Resampling (statistics)

Last updated

In statistics, resampling is any of a variety of methods for doing one of the following:


  1. Estimating the precision of sample statistics (medians, variances, percentiles) by using subsets of available data ( jackknifing ) or drawing randomly with replacement from a set of data points ( bootstrapping )
  2. Permutation tests (also re-randomization tests) are exact tests: Exchanging labels on data points when performing significance tests
  3. Validating models by using random subsets (bootstrapping, cross validation)


The best example of the plug-in principle, the bootstrapping method. Bootstrapping.jpg
The best example of the plug-in principle, the bootstrapping method.
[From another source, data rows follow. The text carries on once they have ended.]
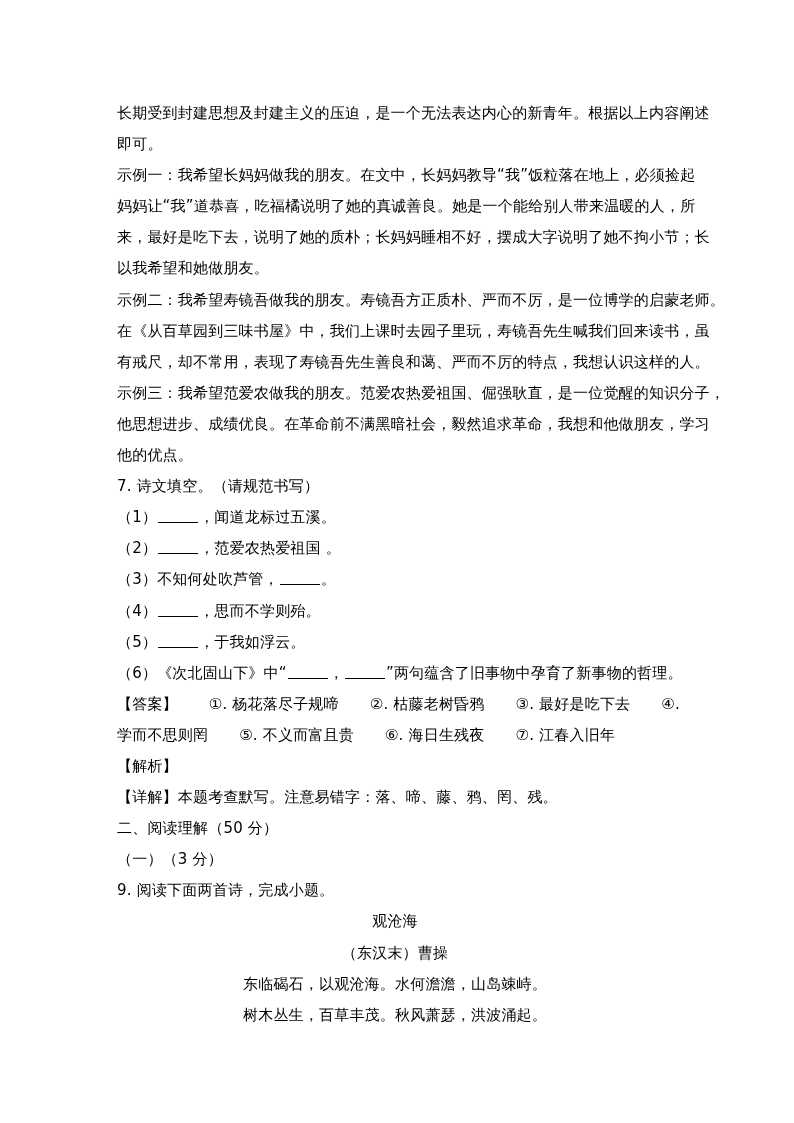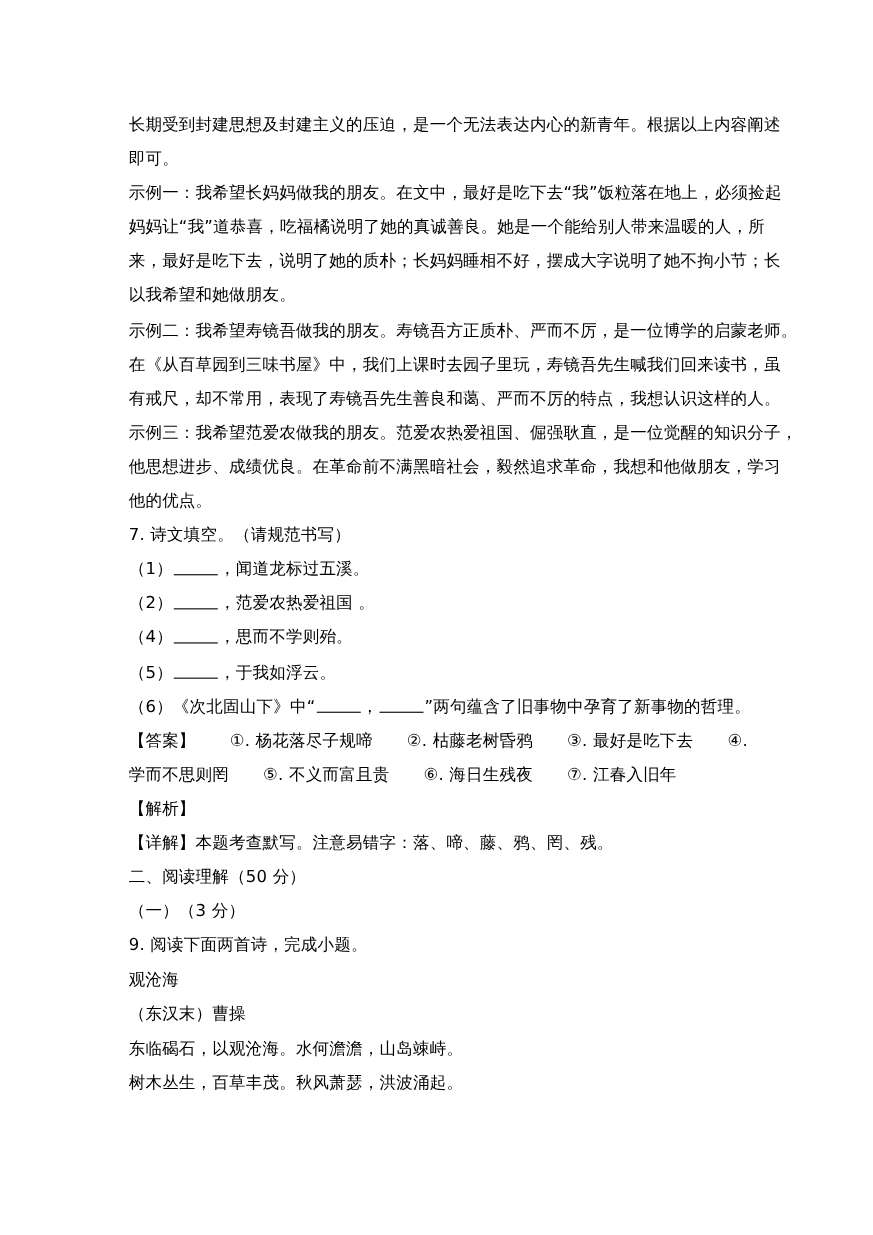"示例一：我希望长妈妈做我的朋友。在文中，最好是吃下去“我”饭粒落在地上，必须捡起" div.line { text: 最好是吃下去 -> 长妈妈教导 }
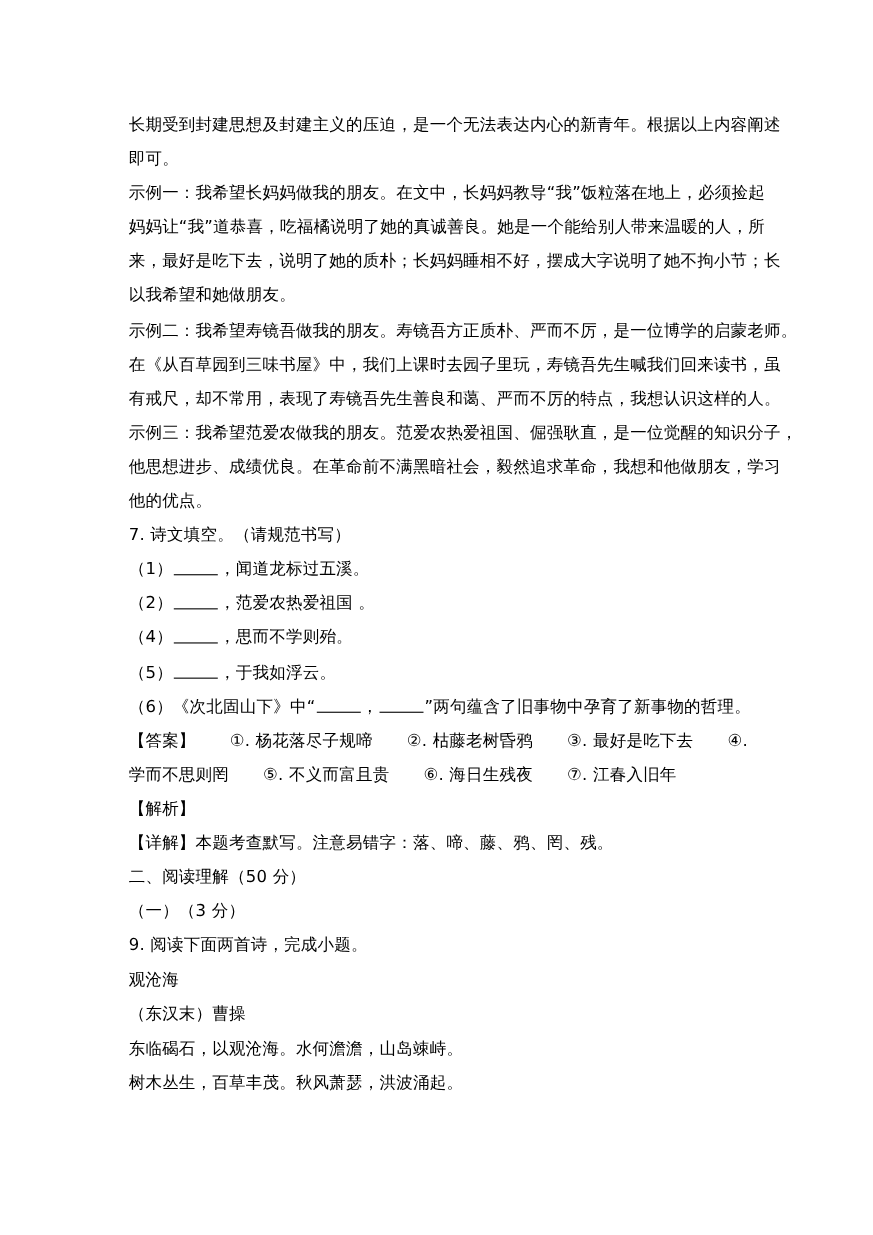"（3）不知何处吹芦管， 。" div.line { html: none -> <div> <span>（3）</span><span>不知何处吹芦管，</span><span></span><span>。</span> </div> }
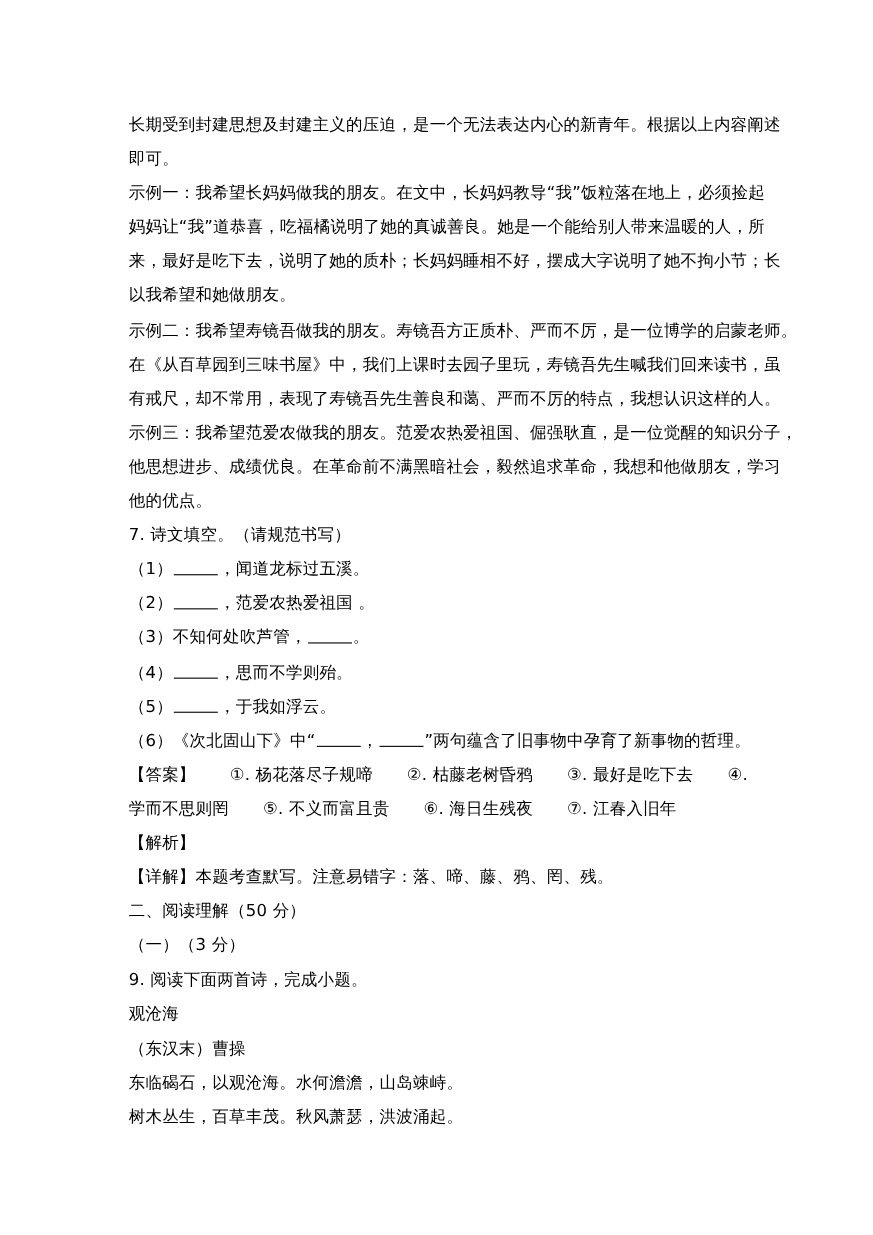"观沧海" .center { text-align: left -> center }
Bootstrapping is a statistical method for estimating the sampling distribution of an estimator by sampling with replacement from the original sample, most often with the purpose of deriving robust estimates of standard errors and confidence intervals of a population parameter like a mean, median, proportion, odds ratio, correlation coefficient or regression coefficient. It has been called the plug-in principle, [1] as it is the method of estimation of functionals of a population distribution by evaluating the same functionals at the empirical distribution based on a sample.

For example, [1] when estimating the population mean, this method uses the sample mean; to estimate the population median, it uses the sample median; to estimate the population regression line, it uses the sample regression line.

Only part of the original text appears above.